When a merger is like a marriage
On this blog, we recently discussed how acquisitions can sometimes resemble the relationship between step-parents and step-children. Psychologists and economists have explored metaphors for the logistical, emotional and financial realities for companies in a merger. A more popular comparison writers make is between mergers and matrimony, as two companies make a permanent commitment to move forward together. Like a successful marriage, a successful merger makes a whole that is greater than the sum of its parts, and involves compromise on both sides to iron out details and communicate effectively.
Whether those compromises happen in negotiations (like determining how to re-title the former CEO of the smaller company) or integration (deciding how to combine research and development labs) there is a marital give and take between businesses to ensure future successes.

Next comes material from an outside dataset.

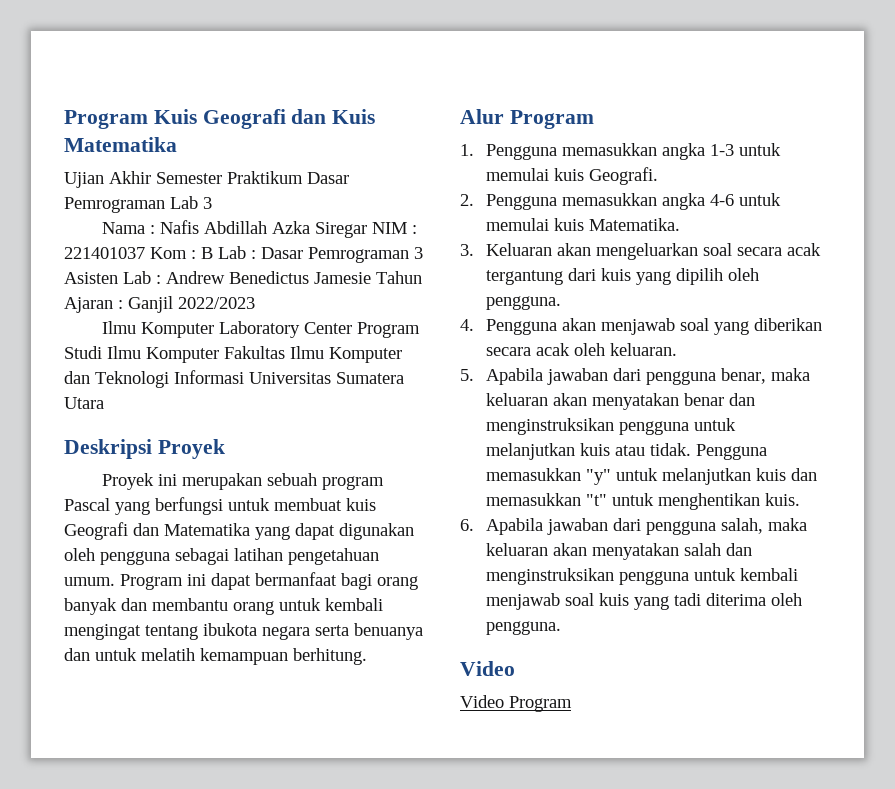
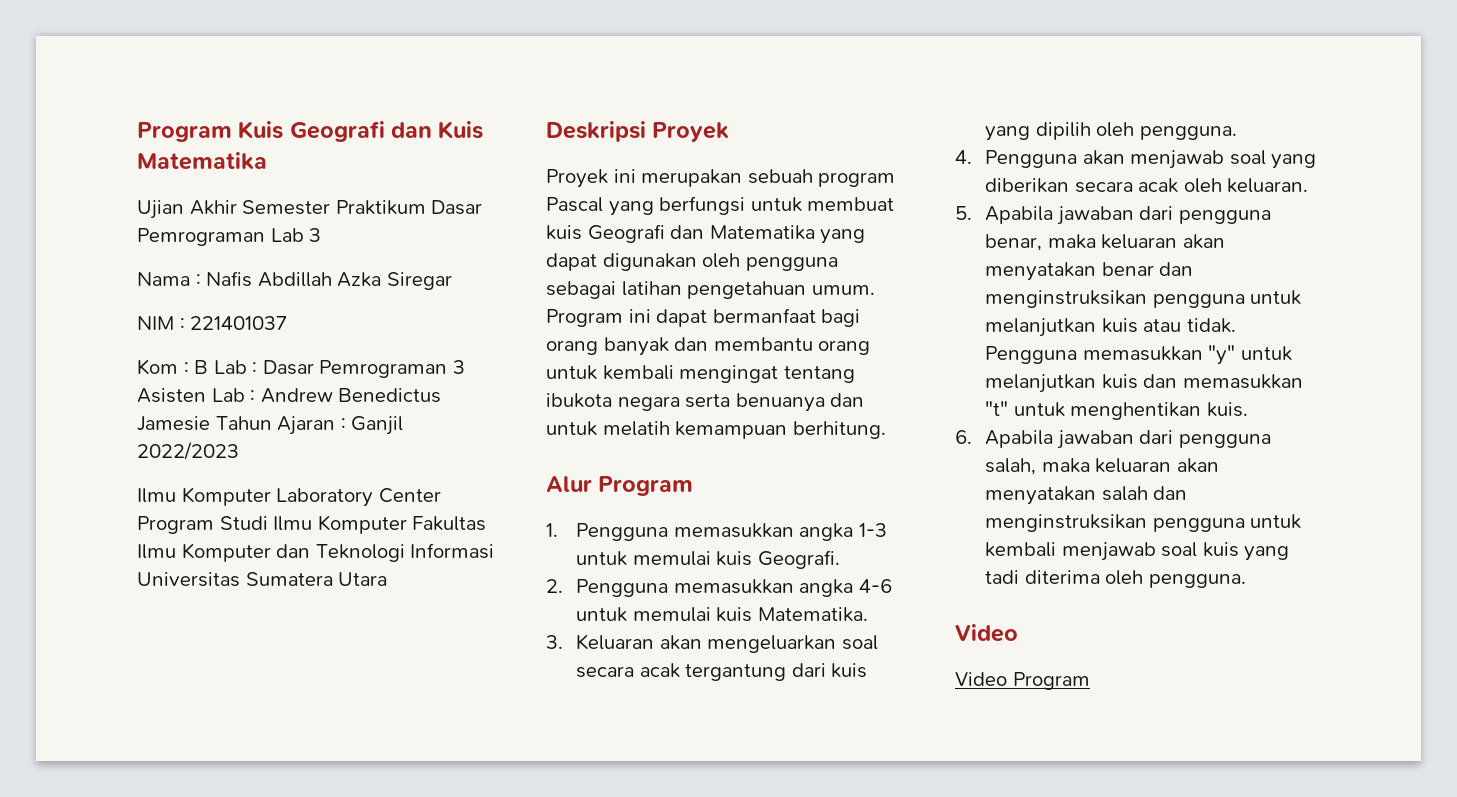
(367, 230) none -> (452, 281) //
(145, 253) none -> (288, 323) //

In tech publications, the marriage analogy manifests itself in buzzphrases: "the perfect marriage of x and y," or "a match made in heaven." Because the commitment companies make in a merger is so serious, it's an apt set of observations. To extend that metaphor, here are five examples of M&A situations that can resemble partnerships between people.
- The Brady Bunch. When two companies merge, they bring baggage from all their previous endeavors. Fitting it all under one roof can be a challenge, and lead to some trial and error in the integration phase. Some departments or subdivisions (like Jan) may feel like they've gotten shortchanged attention or appreciation as the company restructures its priorities. Ultimately, the goal of such an integration is to allow all entities to coexist harmoniously under the same corporate banner.
- The Odd Couple. We've discussed boutique acquisitions on this blog before, and tech companies are becoming sought-after properties for unlikely buyers. From yogurt companies to clothing brands, more commercial giants are looking to boost their tech bona fides with splashy tech acquisitions. It might not be immediately clear what brought two companies together, but as long as the primary company has a strong vision for moving forward, these can be quite successful. It could be that a food label needs your know-how to build public-facing applications, or to enhance data exchange with partners. We suggest that companies keep an open mind to unusual pairings.
- The May-December Romance. Critics were a bit divided when Yahoo purchased Tumblr for $1.1 billion in 2013. On one hand, the move was a bold statement on the part of recently-installed CEO Marissa Mayer, who took the reins at Yahoo to help improve its public image. As a Google veteran, her decision to acquire the young, hugely popular sharing platform looked to many like a savvy decision. For a company with a reputation as an email platform for Baby Boomers, Tumblr was a trophy acquisition that also boosted traffic and lent relevance to a brand that many saw as past its prime.
- Honeymooning. A mainstay of tech mergers is the ecstatic press release announcing what an extraordinary, ingenious, lucrative deal two companies just inked that will transform the industry and demolish their competitors. Enthusiasm is well-placed, but remember that integration is often a long and complicated process that can't be effected perfectly. Initial stock price bumps often stabilize, the news cycle moves on and parties establish a new normal of business-as-usual.
- Divorce. Mergers aren't always successful, and that's why it's essential to implement faultless acquisition strategy with the help of M&A advisors. Sealing the deal is when the real work begins to ensure the long-term success of a corporate marriage.